Turkey Touted as Potential Leader in Providing Vaccine for Region
Illustrative photo (Grook Da Oger/Wikimedia Commons)

Turkey Touted as Potential Leader in Providing Vaccine for Region

Doctors say country could manufacture 100 million doses in pre-filled syringes

Turkey could be a leader in helping deliver a vaccine to the wider region, scientists have told The Media Line, but warn that the country could lag behind its Western allies in production.

One of Turkey’s top pharmaceutical companies said it could produce 10 million pre-filled syringes, the type most vaccines require, per year, while there are estimates of a total of 100 million of these syringes existing in the country.

“I understand there will be capacity for up to 100 million [syringes]… maybe more,” said Dr. Oguz Akbas, a pharmacologist who has worked on vaccine studies and collaborated with Turkish authorities.

“Turkey has a very good production capacity with good… regulations in place,” he told The Media Line.

Akbas believes there are approximately 10 companies in Turkey that can manufacture vaccines and help deliver them to the wider region, especially due to the country’s relatively strong pharmaceutical industry.

“I think Turkey can have a leading role, but how is the toughest part,” he said.

Nadir Ulu, vice president of the pharmaceutical company Gen Ilac, said the firm could produce up to 10 million pre-filled syringes a year.

“I think in general if we will have access to vaccines to produce, first [it will be] for our own population, and then we will be happy to do more for other countries as well,” he told The Media Line.

He explained that the discovery and creation of a liquid formulation for the vaccine would take place abroad, and then be packaged into pre-filled syringes in Turkey. He warned, however, that a major obstacle would involve production logistics for the massive amounts that will be necessary.

Ulu says his company is collaborating on research for a possible COVID-19 vaccine but he cannot disclose details at this stage.

He also believes that some trials for either a vaccine or medical treatments for the coronavirus would take place in Turkey, where it is much cheaper to carry them out compared to Europe or the US. Yet he warns that production costs will be taken into account.

“This is not a non-profit organization,” he noted, “and we have to take into account the required amount for production and, of course, turnover. But in general, I think we have to do our best to provide a solution for everybody all around the world.”

Turkey agreed last week to collaborate on a vaccine with Russia and carry out joint clinical trials. Researchers in Turkey have already begun testing vaccine candidates on animals.

Dr.
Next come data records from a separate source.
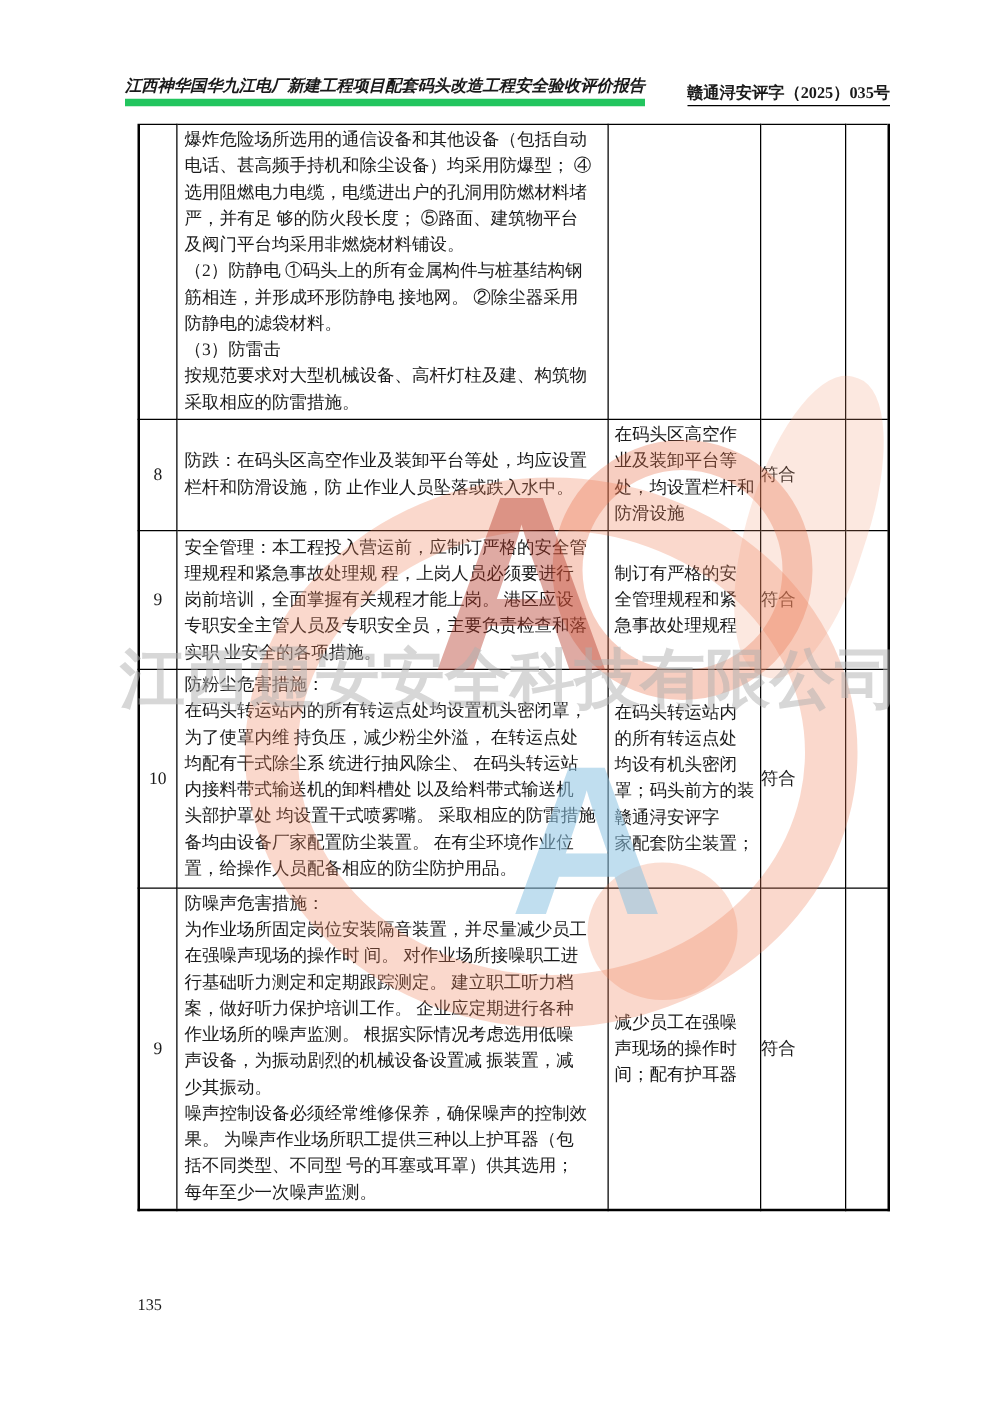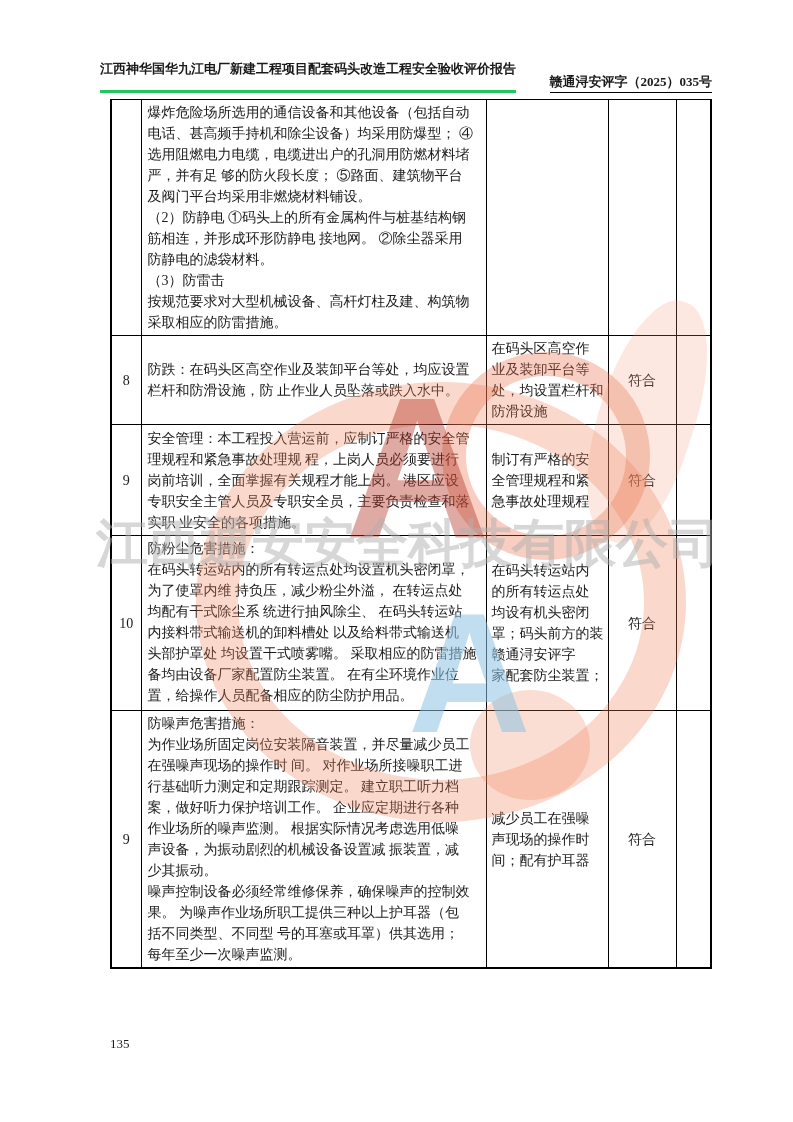--- a/index.html
+++ b/index.html
@@ -20,7 +20,7 @@
     display: flex; justify-content: space-between; align-items: flex-end;
     font-size: 13px; font-weight: bold; line-height: 18px;
   }
-  .page-header .h-left  { border-bottom: 3px solid #22c55e; padding-bottom: 12px; }
+  .page-header .h-left  { border-bottom: 6px solid #22c55e; padding-bottom: 1px; font-style: italic; }
   .page-header .h-right { border-bottom: 1px solid #000; padding-bottom: 1px; margin-left: 12px; white-space: nowrap; text-align: center; }
 
   

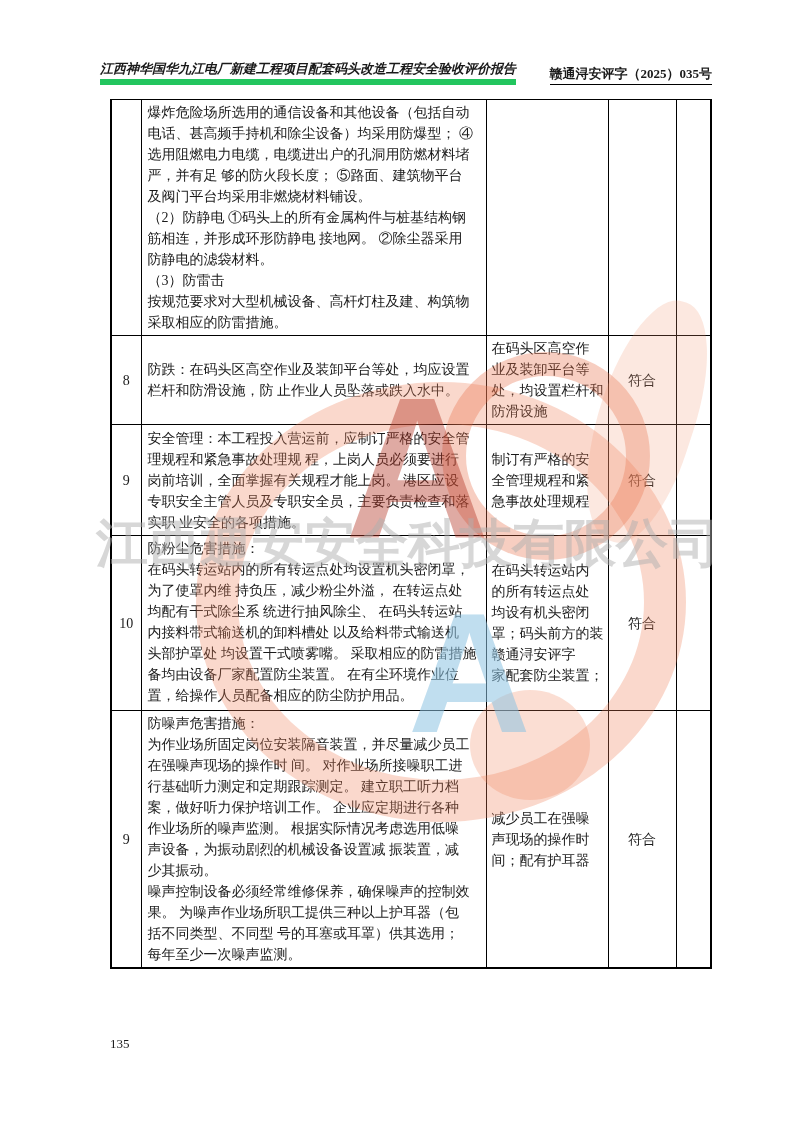--- a/index.html
+++ b/index.html
@@ -44,7 +44,7 @@
   td.num     { width: 30px;  text-align: center; font-size: 13px; }
   td.content { width: 345px; padding: 2px 4px 2px 6px; white-space: pre-wrap; }
   td.finding { width: 122px; padding: 2px 3px 2px 5px; white-space: pre-wrap; }
-  td.result  { width: 68px;  text-align: center; }
+  td.result  { width: 68px;  }
   td.remark  { width: 35px; }
   tr.r0 { height: 236px; } tr.r0 td.content { vertical-align: top; }
   tr.r1 { height: 89px;  }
Ergin Kocyildirim, an assistant professor of cardiothoracic surgery at the University of Pittsburgh, says that although the Turkish government plans to improve its vaccine production in order to both reduce its reliance on imports and ramp up exports, a number of issues remain.

“Even though the centralized and government-monitored health system seems in very good shape according to OECD rankings, the quality of medical training [and] number of scientific research and published peer-reviewed articles are very limited,” he wrote in an email to The Media Line.

Kocyildirim added that only 4% of the population gets the seasonal flu vaccine.

“The high cost [and] very low awareness of adulthood vaccination make it harder to plan a solid immunization program in Turkey,” he stated.

Ankara has been providing medical aid abroad during the pandemic.

The government said it was providing masks and other medical equipment to countries in the Middle East, as well as to Europe and the US. The packages are delivered with the seal of the President’s Office instead of the Republic of Turkey, helping boost Turkish President Recep Tayyip Erdogan’s profile.

Analysts say he wants to develop an image of an international leader and defender of Muslims.

The country’s medical sector has helped build its soft power in the Middle East and Africa, according to Aykan Erdemir, a former lawmaker from the main opposition party who is now senior director of the Turkey Program at the Foundation for Defense of Democracies.

“Any drugs or vaccines [that] Turkey-based entities develop in this process would offer Ankara additional resources alongside shipments of personal protective equipment to strengthen its charm offensive during the COVID-19 pandemic,” Erdemir wrote in an email to The Media Line.

Erdemir added that providing medical aid to other countries could “recruit patients who need access to inexpensive but reliable medical treatment overseas.”

Medical tourism to Turkey has boomed in recent years and could offset traditional hospitality tourism, a key sector that has fallen dramatically due to the pandemic.

Ulu believes that Turkey would not be in on “the first wave” of vaccinations, saying it should encourage discussions aimed at collaborations with foreign companies that are leading in vaccine research so that the country’s population can gain access to the vaccines sooner.

“I think [it] is not too late, but not too early as well [to start these discussions],” he said.

“We have to think [in] a lot more detailed [way] about where we are now in the production of the vaccines, and how early… the vaccine [will] be available for Turkish citizens,” he said.